In the entries below, the line with "ordered by: Anders" marks the start. Return it and every following line exactly, ending with the last.

** EXERCISE INPUT follows **

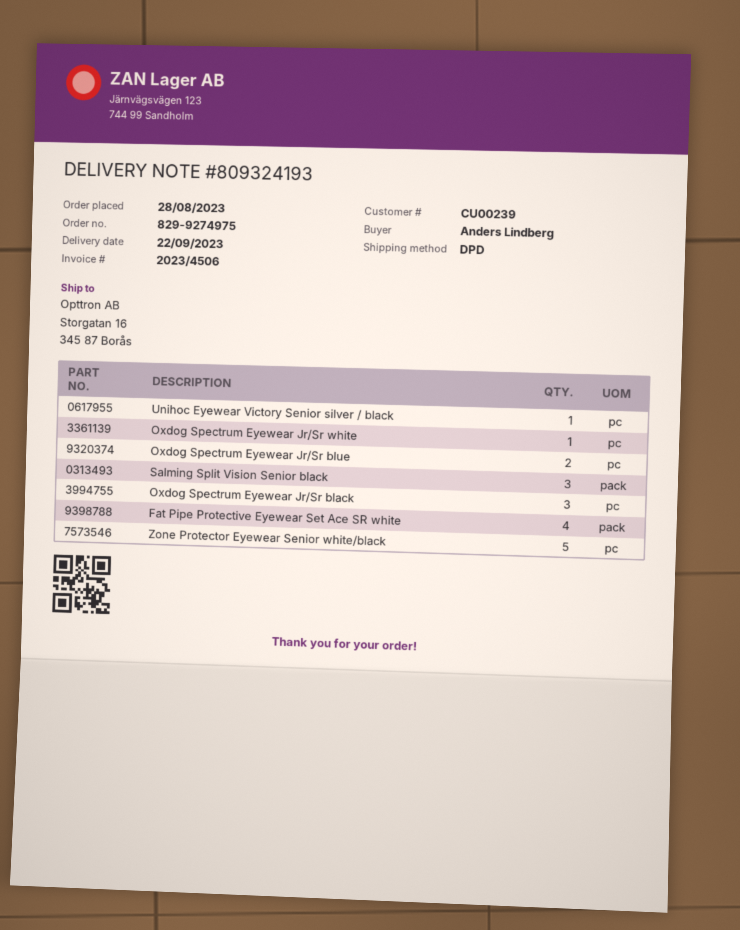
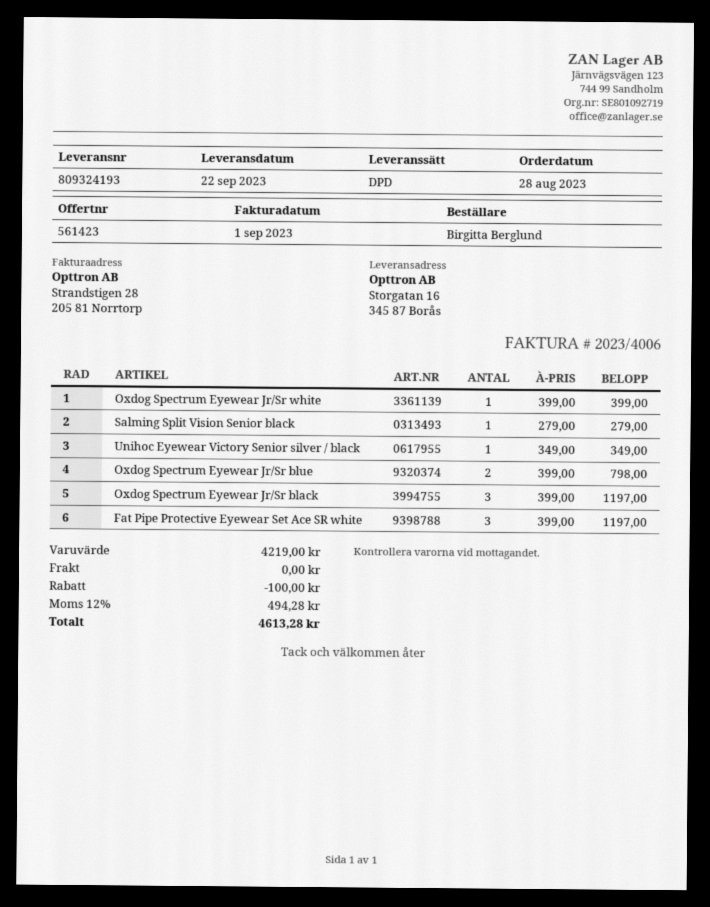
invoice number: 2023/4506 -> 2023/4006
ordered by: Anders Lindberg -> Birgitta Berglund
Salming Split Vision Senior black: 3 -> 1
Fat Pipe Protective Eyewear Set Ace SR white: 4 -> 3
Zone Protector Eyewear Senior white/black: 5 -> none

** End of EXERCISE INPUT **

SOLUTION TO THIS PROBLEM:
ordered by: Anders Lindberg -> Birgitta Berglund
Salming Split Vision Senior black: 3 -> 1
Fat Pipe Protective Eyewear Set Ace SR white: 4 -> 3
Zone Protector Eyewear Senior white/black: 5 -> none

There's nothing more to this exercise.